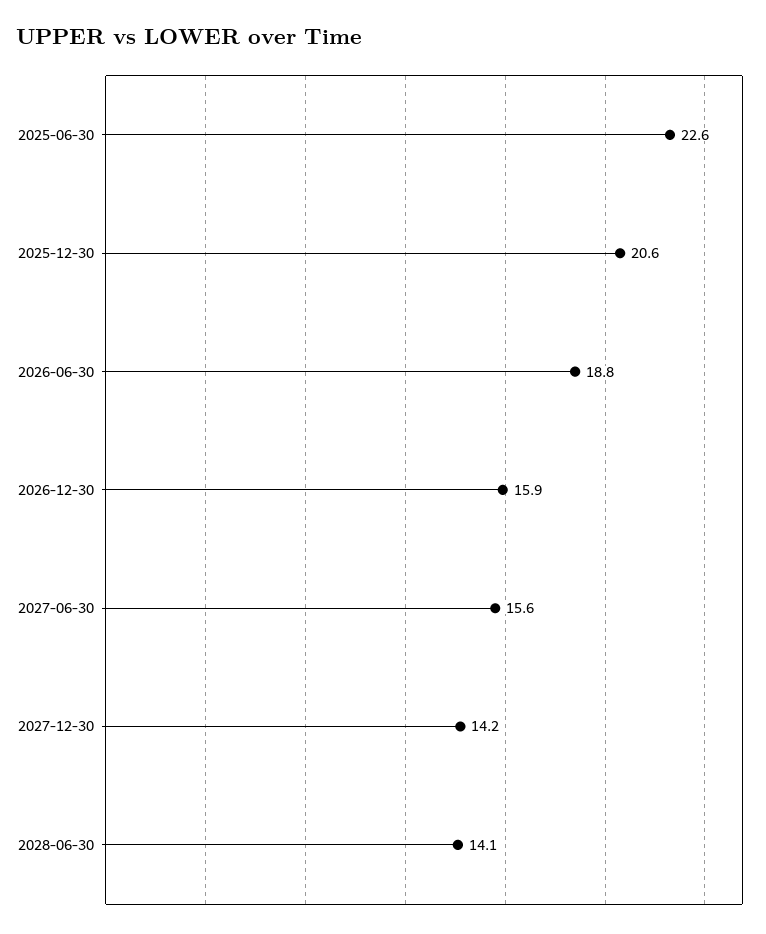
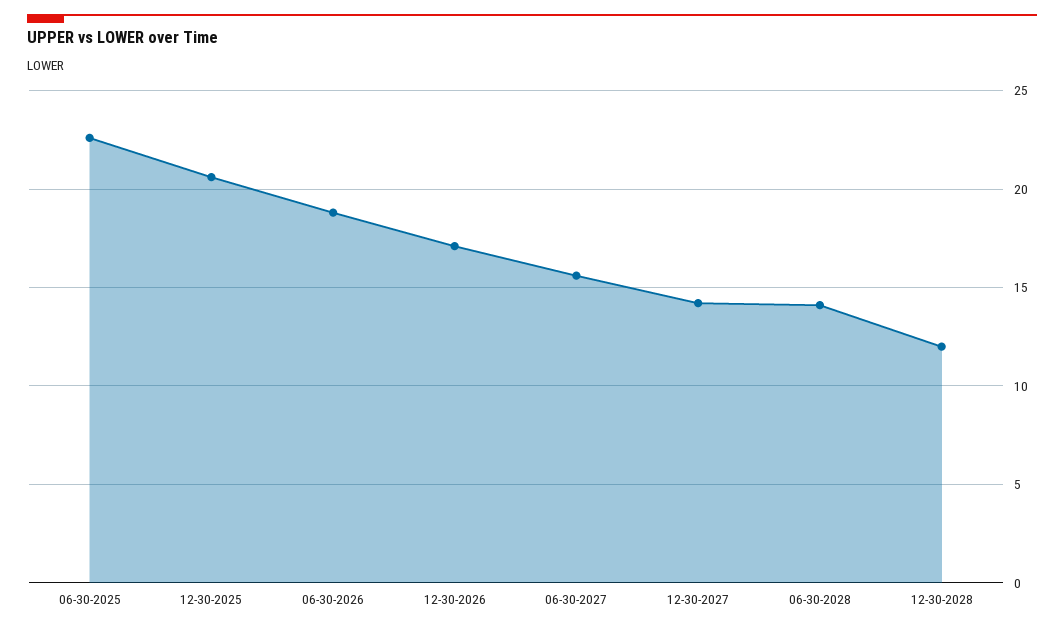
2026-12-30: 15.9 -> 17
12-30-2028: none -> 12

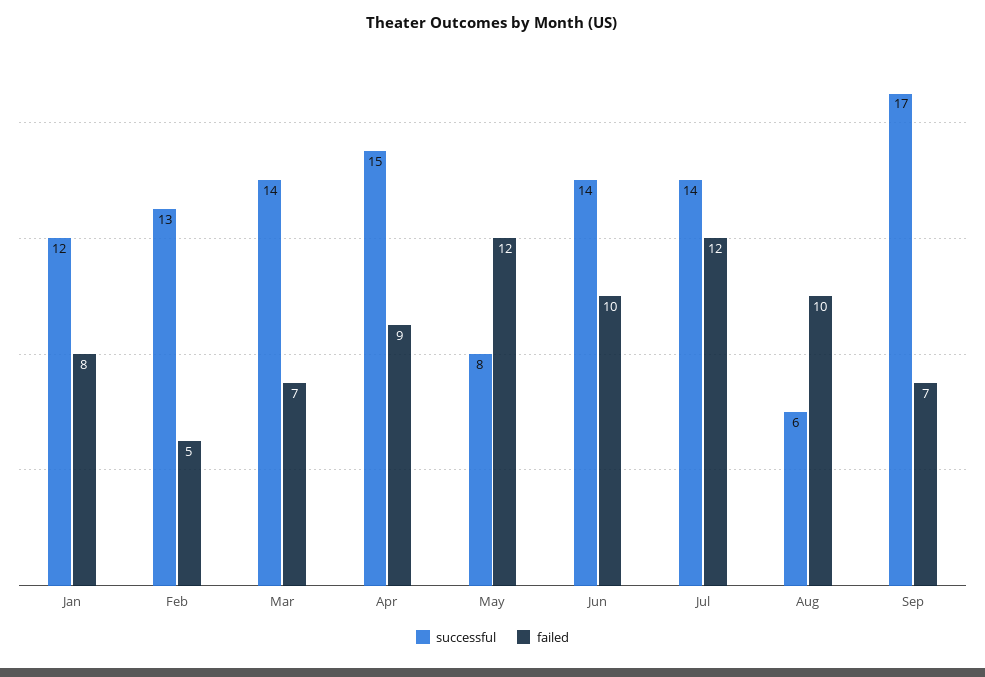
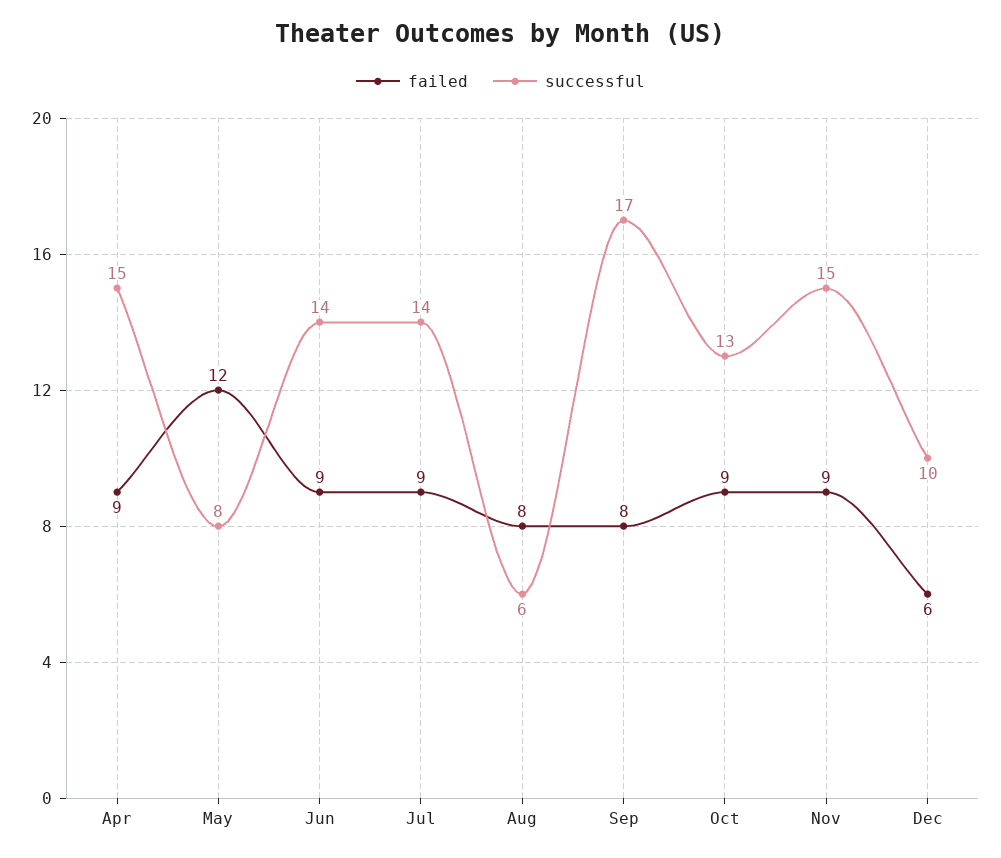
successful, Jan: 12 -> none
failed, Jan: 8 -> none
successful, Feb: 13 -> none
failed, Feb: 5 -> none
successful, Mar: 14 -> none
failed, Mar: 7 -> none
failed, Jun: 10 -> 9
failed, Jul: 12 -> 9
failed, Aug: 10 -> 8
failed, Sep: 7 -> 8
failed, Oct: none -> 9
successful, Oct: none -> 13
failed, Nov: none -> 9
successful, Nov: none -> 15
failed, Dec: none -> 6
successful, Dec: none -> 10

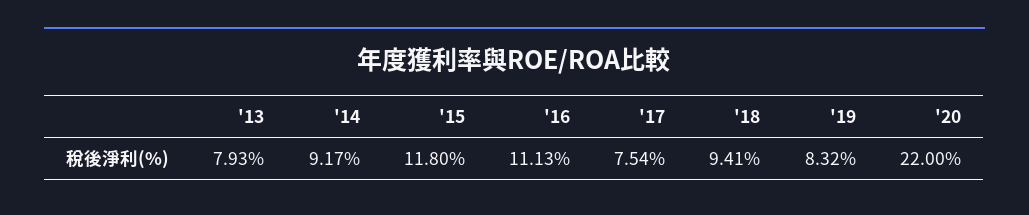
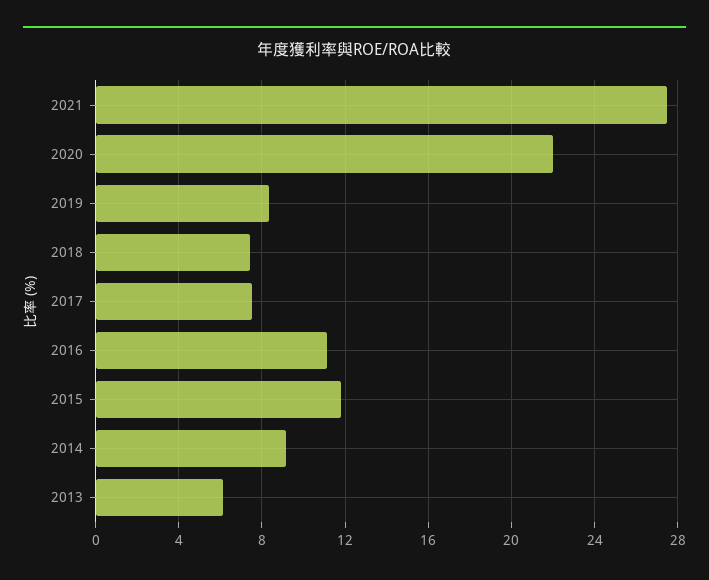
'13: 7.93 -> 6
'18: 9.41 -> 7.5
2021: none -> 27.5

----

* **WHAT THE TASK REQUIRES**
Each record should be printed exactly as it appears, leaving the pictures out.

* **OUTPUT FOR THIS EXERCISE**
2026-12-30: 15.9 -> 17
12-30-2028: none -> 12

successful, Jan: 12 -> none
failed, Jan: 8 -> none
successful, Feb: 13 -> none
failed, Feb: 5 -> none
successful, Mar: 14 -> none
failed, Mar: 7 -> none
failed, Jun: 10 -> 9
failed, Jul: 12 -> 9
failed, Aug: 10 -> 8
failed, Sep: 7 -> 8
failed, Oct: none -> 9
successful, Oct: none -> 13
failed, Nov: none -> 9
successful, Nov: none -> 15
failed, Dec: none -> 6
successful, Dec: none -> 10

'13: 7.93 -> 6
'18: 9.41 -> 7.5
2021: none -> 27.5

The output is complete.